WHAT THE TASK ASKS -
When you return the lines below, go from the first through the line with "There are 3", keep them exact, and leave out every picture.

[Before-and-after change data]
----

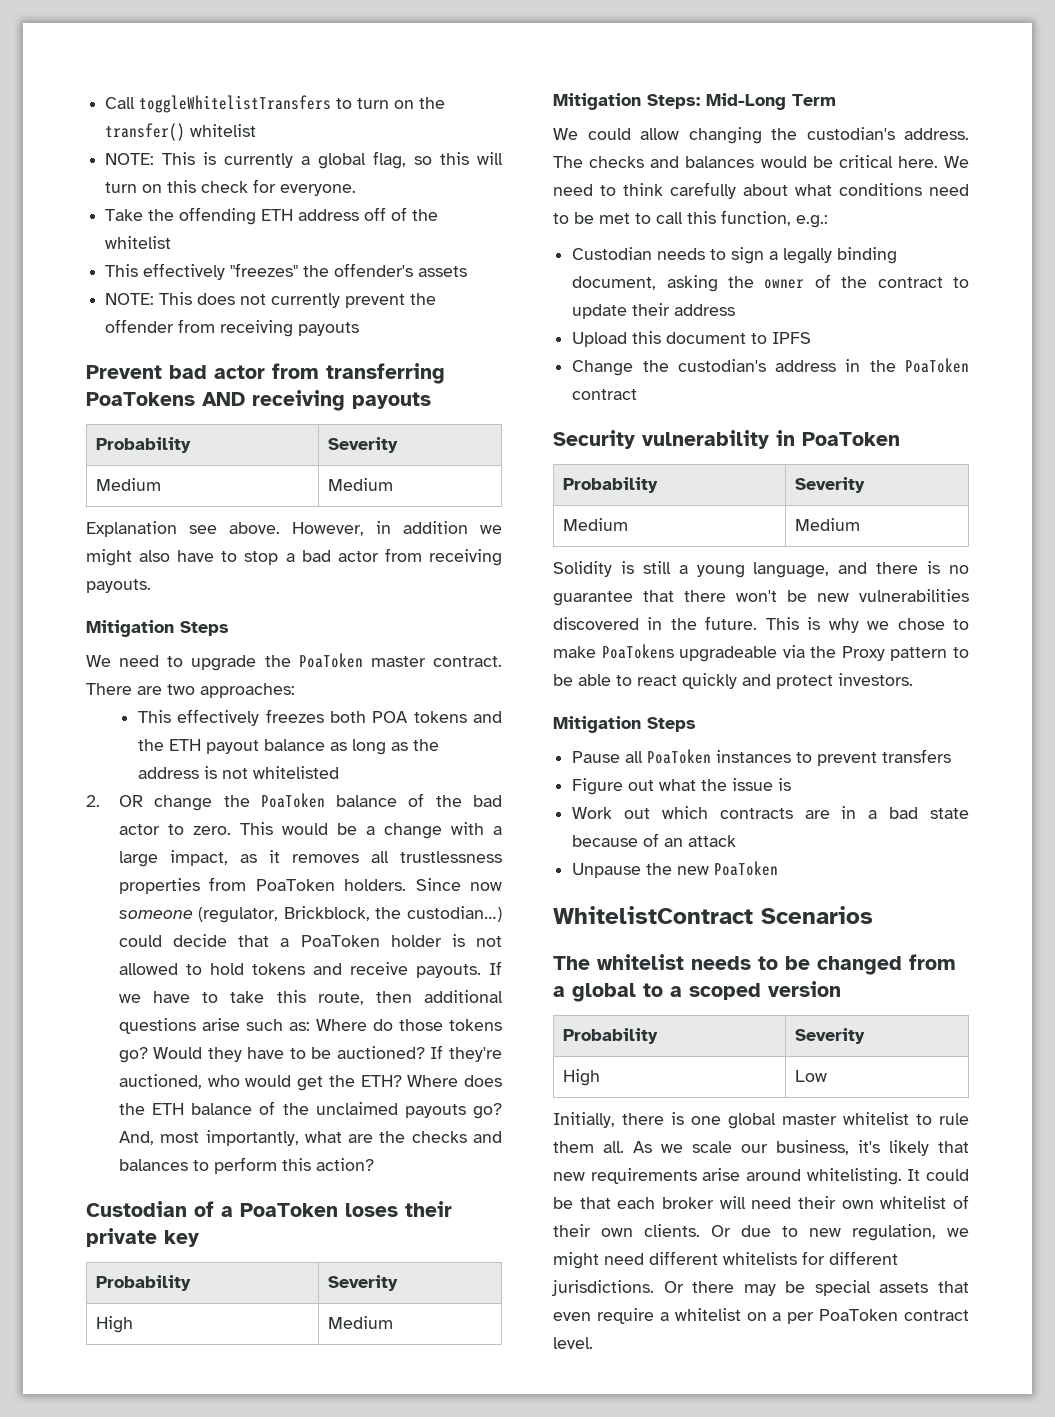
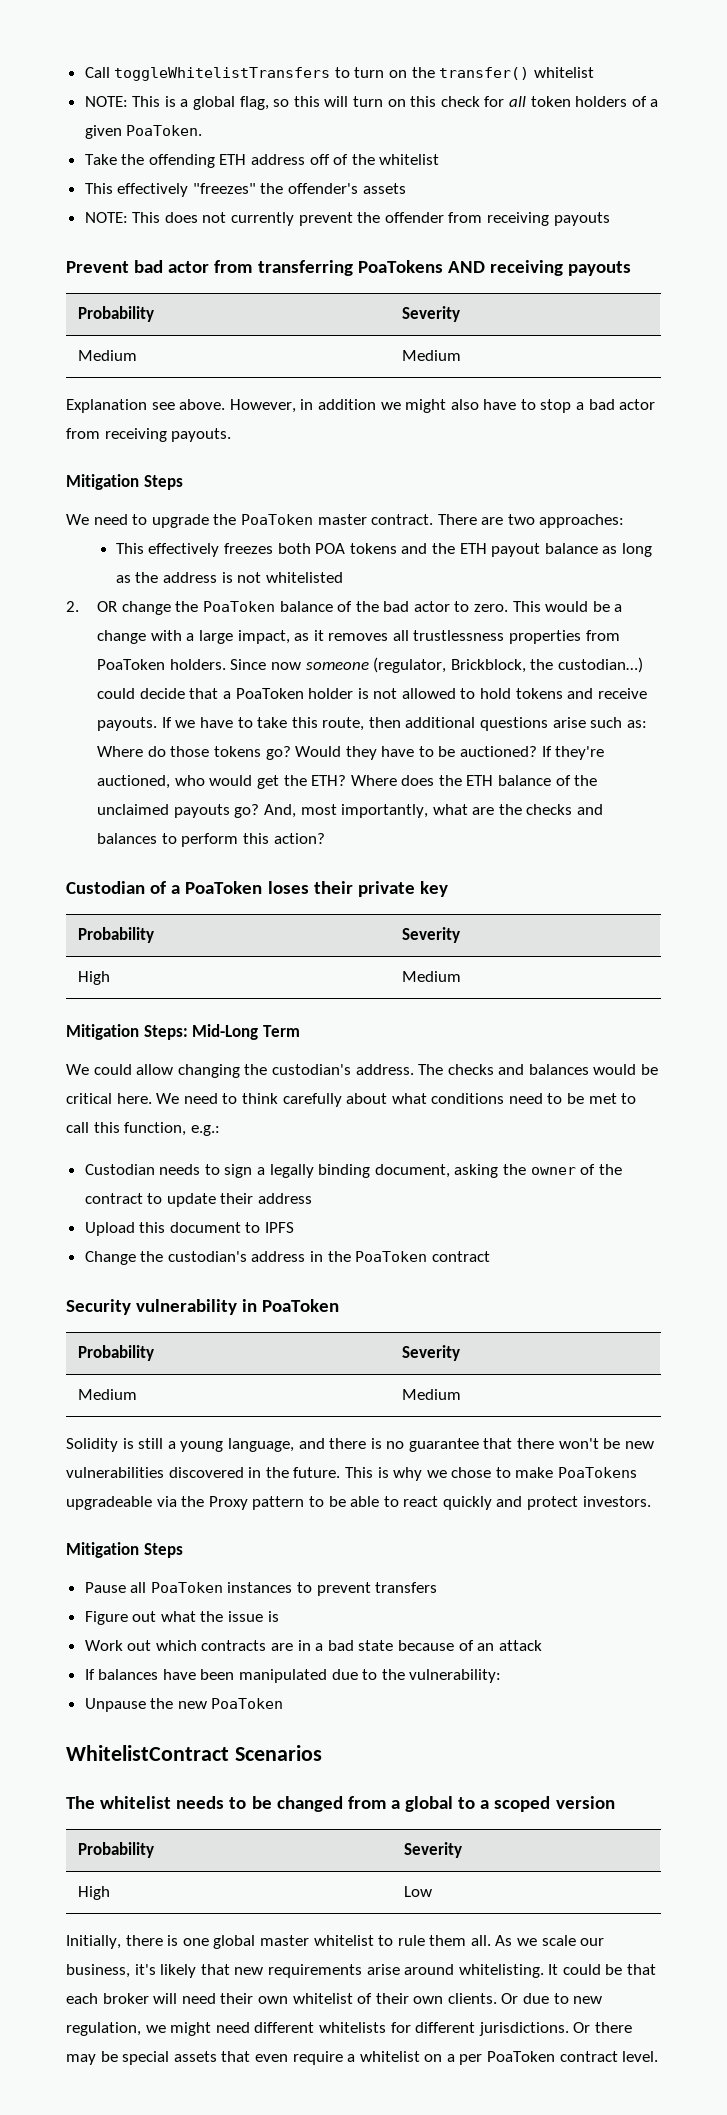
- NOTE: This is currently a global flag, so this will turn on this check for everyone.
+ NOTE: This is a global flag, so this will turn on this check for all token holders of a given PoaToken.
+ If balances have been manipulated due to the vulnerability:

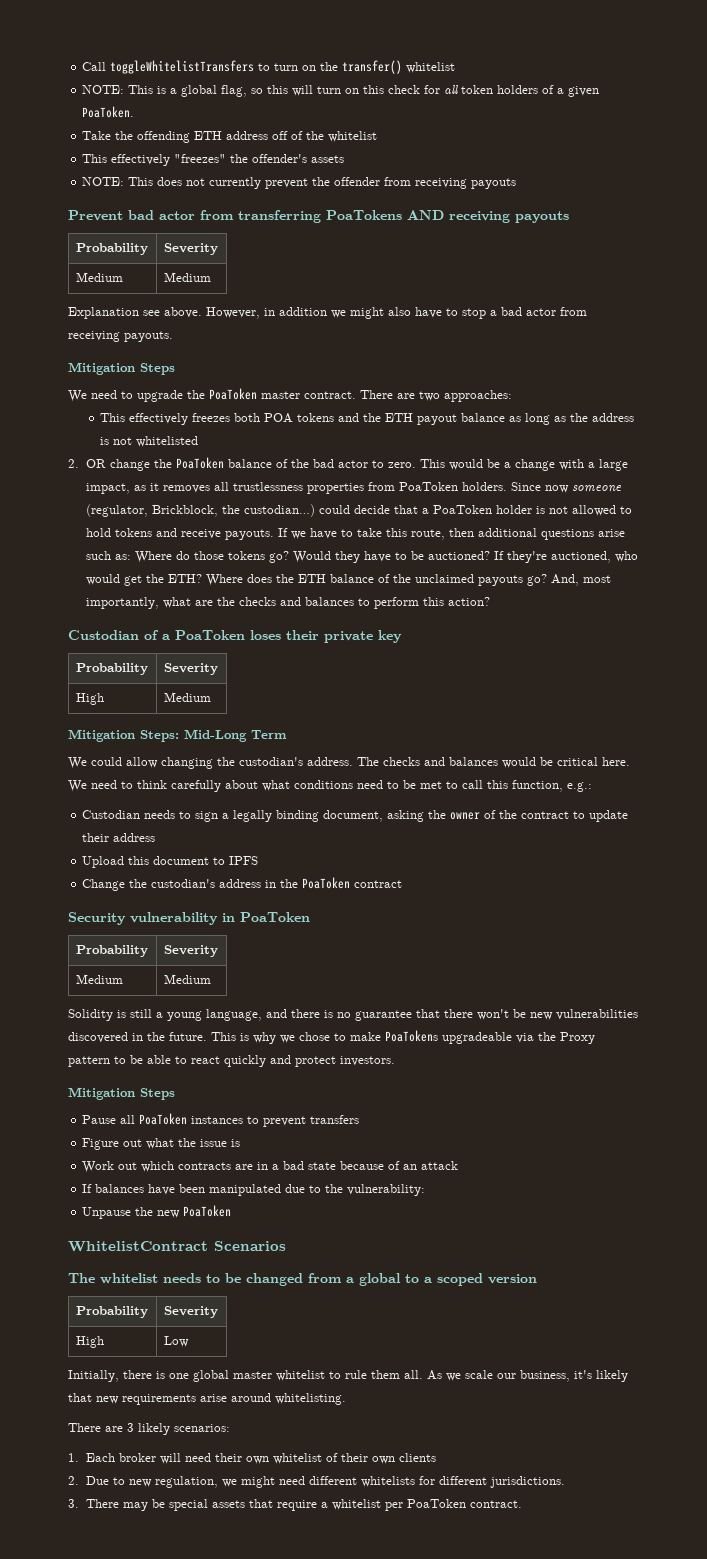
- As we scale our business, it's likely that new requirements arise around whitelisting. It could be that each broker will need their own whitelist of their own clients. Or due to new regulation, we might need different whitelists for different jurisdictions. Or there may be special assets that even require a whitelist on a per PoaToken contract level.
+ As we scale our business, it's likely that new requirements arise around whitelisting.
+ There are 3 likely scenarios:
+ 1. Each broker will need their own whitelist of their own clients
+ 2. Due to new regulation, we might need different whitelists for different jurisdictions.
+ 3. There may be special assets that require a whitelist per PoaToken contract.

----

FINAL ANSWER -
- NOTE: This is currently a global flag, so this will turn on this check for everyone.
+ NOTE: This is a global flag, so this will turn on this check for all token holders of a given PoaToken.
+ If balances have been manipulated due to the vulnerability:

- As we scale our business, it's likely that new requirements arise around whitelisting. It could be that each broker will need their own whitelist of their own clients. Or due to new regulation, we might need different whitelists for different jurisdictions. Or there may be special assets that even require a whitelist on a per PoaToken contract level.
+ As we scale our business, it's likely that new requirements arise around whitelisting.
+ There are 3 likely scenarios:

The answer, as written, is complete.